S’il y a un fait nouveau dans l’interminable triste histoire de la Palestine, c’est le changement manifeste que subit l’opinion publique au Royaume-Uni, écrit Ilan Pappé.
Je me souviens de mon arrivée dans les îles Britanniques, en 1980, quand le soutien à la cause palestinienne était uniquement le fait de la gauche, et encore, celle d’un courant idéologique bien spécial. L’immunité dont jouissait Israël était due en grande partie au traumatisme postérieur à l’holocauste et au complexe de culpabilité qu’il avait engendré, aux intérêts militaires et économiques et à la fable selon laquelle Israël était la seule démocratie du Moyen-Orient. Ils étaient apparemment peu nombreux ceux qui se sentaient concernés par un état qui avait dépossédé la moitié de la population palestinienne autochtone dont il avait détruit les villes et les villages, qui en outre discriminait la minorité palestinienne vivant dans ses frontières par un système d’apartheid et répartissait dans des enclaves, deux millions et demi d’entre eux sous une occupation militaire dure et oppressive.
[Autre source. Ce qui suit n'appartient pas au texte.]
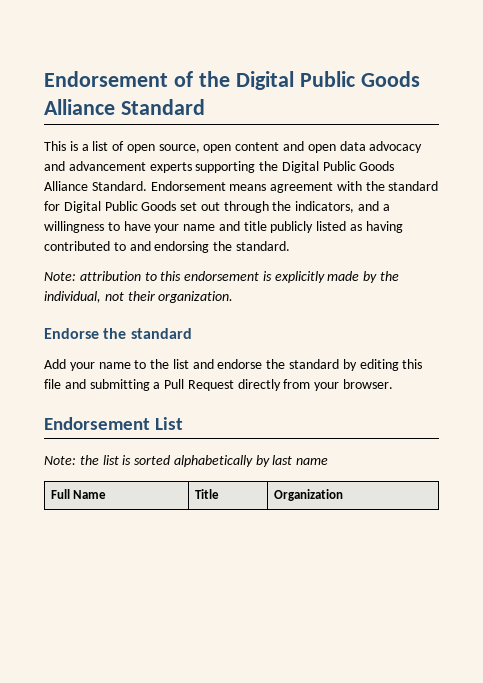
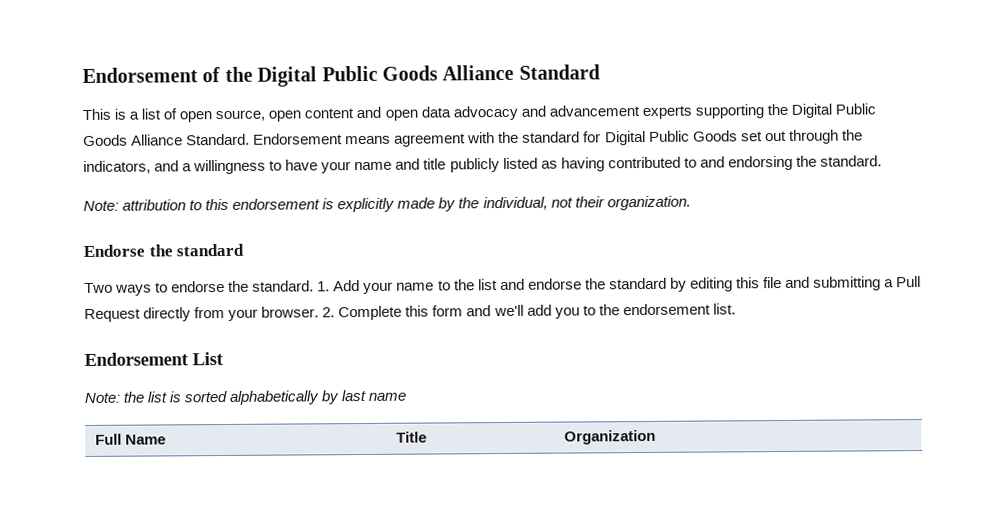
- Add your name to the list and endorse the standard by editing this file and submitting a Pull Request directly from your browser.
+ Two ways to endorse the standard. 1. Add your name to the list and endorse the standard by editing this file and submitting a Pull Request directly from your browser. 2. Complete this form and we'll add you to the endorsement list.

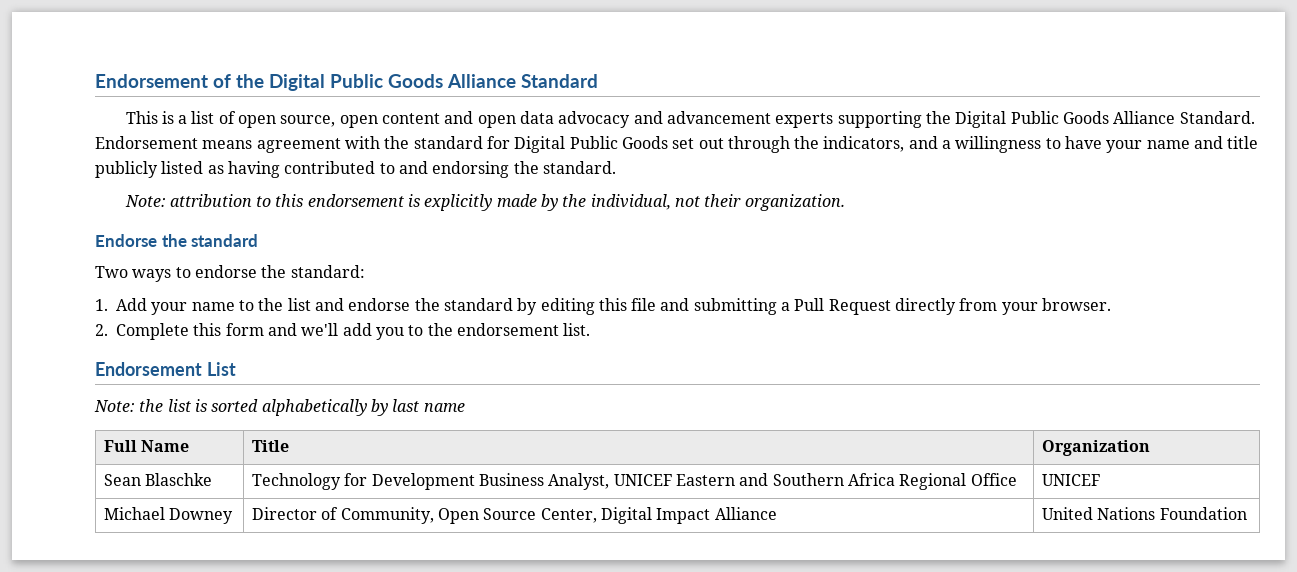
- Two ways to endorse the standard. 1. Add your name to the list and endorse the standard by editing this file and submitting a Pull Request directly from your browser. 2. Complete this form and we'll add you to the endorsement list.
+ Two ways to endorse the standard:
+ 1. Add your name to the list and endorse the standard by editing this file and submitting a Pull Request directly from your browser.
+ 2. Complete this form and we'll add you to the endorsement list.
+ Sean Blaschke | Technology for Development Business Analyst, UNICEF Eastern and Southern Africa Regional Office | UNICEF
+ Michael Downey | Director of Community, Open Source Center, Digital Impact Alliance | United Nations Foundation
Près de 30 ans plus tard, il semble que tous ces écrans et aveuglements aient disparu. La plupart des gens connaissent l’ampleur du nettoyage ethnique de 1948 ; même le Président des États-Unis a qualifié la souffrance de la population dans les territoires occupés comme insupportable et inhumaine. Il est aussi question quotidiennement de la destruction et du dépeuplement du Grand Jérusalem et nombreux sont ceux qui dénoncent et condamnent le caractère raciste des politiques israéliennes envers les Palestiniens.
Selon les Nations unies, la situation actuelle est « une catastrophe humaine ». Le secteur de la société britannique conscientisée et honnête sait très bien qui est à l’origine de la catastrophe. Celle-ci ne découle plus de circonstances insaisissables ou de « conflits »— il est évident que cette catastrophe provient des politiques suivies par Israël au fil des années. Lorsqu’on a demandé à l’archevêque Desmond Tutu sa réaction devant ce qu’il avait vu dans les territoires occupés, il a tristement répondu que c’était pire que l’apartheid. Et il savait de quoi il parlait.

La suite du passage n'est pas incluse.